## Task
Scan the lines below for the string "summarizer" and copy every one that has it.

Extracted records:
──────

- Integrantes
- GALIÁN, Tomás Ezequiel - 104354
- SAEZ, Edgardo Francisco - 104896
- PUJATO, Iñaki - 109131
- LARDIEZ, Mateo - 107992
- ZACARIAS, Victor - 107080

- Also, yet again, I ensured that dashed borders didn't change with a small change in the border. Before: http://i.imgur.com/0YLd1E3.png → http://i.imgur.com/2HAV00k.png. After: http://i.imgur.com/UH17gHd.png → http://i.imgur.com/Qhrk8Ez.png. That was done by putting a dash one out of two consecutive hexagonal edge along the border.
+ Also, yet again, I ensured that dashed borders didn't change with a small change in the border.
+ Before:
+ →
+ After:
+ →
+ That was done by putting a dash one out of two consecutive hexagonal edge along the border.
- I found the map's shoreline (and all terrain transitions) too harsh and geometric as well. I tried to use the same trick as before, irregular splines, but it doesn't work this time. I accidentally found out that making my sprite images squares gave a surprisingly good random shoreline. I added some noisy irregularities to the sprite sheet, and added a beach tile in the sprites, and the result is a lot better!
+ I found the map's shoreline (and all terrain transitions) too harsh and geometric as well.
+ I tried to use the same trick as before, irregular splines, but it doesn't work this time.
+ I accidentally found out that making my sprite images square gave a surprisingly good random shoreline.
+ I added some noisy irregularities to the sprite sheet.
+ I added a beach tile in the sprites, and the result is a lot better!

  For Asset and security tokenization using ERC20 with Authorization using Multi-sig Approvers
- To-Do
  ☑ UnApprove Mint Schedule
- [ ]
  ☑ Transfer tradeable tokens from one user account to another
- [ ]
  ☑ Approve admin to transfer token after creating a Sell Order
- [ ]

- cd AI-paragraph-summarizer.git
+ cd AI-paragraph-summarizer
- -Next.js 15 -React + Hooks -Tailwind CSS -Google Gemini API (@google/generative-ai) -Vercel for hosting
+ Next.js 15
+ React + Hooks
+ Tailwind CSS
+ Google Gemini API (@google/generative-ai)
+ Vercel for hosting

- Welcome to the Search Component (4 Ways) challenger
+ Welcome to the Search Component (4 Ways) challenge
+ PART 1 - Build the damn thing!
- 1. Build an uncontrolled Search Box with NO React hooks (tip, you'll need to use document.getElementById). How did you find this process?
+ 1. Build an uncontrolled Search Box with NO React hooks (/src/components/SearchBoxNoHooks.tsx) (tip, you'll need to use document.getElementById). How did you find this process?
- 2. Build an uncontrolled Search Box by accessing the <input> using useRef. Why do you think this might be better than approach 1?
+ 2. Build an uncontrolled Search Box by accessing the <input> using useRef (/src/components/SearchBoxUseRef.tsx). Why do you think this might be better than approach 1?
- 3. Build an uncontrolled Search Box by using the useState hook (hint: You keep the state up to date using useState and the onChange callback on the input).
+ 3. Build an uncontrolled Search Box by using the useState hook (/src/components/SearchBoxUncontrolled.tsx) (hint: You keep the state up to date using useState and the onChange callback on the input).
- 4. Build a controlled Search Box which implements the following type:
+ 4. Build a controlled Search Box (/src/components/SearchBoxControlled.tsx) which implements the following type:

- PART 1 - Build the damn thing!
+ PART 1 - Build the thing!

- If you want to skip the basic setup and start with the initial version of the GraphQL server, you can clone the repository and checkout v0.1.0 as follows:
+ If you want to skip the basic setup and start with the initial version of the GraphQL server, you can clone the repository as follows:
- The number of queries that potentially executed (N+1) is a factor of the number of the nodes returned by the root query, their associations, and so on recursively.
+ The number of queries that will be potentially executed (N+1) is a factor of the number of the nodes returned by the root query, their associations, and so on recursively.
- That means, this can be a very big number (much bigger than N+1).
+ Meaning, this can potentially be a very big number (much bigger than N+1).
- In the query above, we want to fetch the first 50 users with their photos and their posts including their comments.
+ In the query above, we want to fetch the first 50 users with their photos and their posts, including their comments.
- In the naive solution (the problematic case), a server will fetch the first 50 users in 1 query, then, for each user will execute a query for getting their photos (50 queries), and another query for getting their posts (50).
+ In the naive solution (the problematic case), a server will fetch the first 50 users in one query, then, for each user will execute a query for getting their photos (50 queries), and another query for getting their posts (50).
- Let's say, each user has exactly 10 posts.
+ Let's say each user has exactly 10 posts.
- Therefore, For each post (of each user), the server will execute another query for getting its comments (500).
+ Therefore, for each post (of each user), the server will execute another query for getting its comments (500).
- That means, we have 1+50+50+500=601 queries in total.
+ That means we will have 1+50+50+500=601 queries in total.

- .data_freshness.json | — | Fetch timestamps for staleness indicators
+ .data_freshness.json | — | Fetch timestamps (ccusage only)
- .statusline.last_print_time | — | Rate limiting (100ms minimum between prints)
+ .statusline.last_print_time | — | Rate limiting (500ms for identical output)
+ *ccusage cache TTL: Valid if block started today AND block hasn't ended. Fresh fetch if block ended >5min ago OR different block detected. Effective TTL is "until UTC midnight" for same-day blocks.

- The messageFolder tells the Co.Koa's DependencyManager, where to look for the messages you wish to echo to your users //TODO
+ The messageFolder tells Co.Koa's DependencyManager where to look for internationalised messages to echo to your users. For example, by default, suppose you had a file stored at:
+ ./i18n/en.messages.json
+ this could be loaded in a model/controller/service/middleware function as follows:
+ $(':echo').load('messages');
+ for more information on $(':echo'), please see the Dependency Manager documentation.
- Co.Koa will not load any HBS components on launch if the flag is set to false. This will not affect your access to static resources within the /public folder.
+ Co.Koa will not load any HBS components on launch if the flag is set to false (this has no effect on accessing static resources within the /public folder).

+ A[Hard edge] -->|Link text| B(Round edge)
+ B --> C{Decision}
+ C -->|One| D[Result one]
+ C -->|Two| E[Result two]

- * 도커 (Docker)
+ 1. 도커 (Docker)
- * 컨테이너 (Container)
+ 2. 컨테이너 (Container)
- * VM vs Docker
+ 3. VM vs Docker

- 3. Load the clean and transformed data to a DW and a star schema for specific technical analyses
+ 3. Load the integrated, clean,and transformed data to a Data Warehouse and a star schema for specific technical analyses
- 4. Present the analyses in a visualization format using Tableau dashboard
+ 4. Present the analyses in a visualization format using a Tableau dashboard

──────

## Completed task
- cd AI-paragraph-summarizer.git
+ cd AI-paragraph-summarizer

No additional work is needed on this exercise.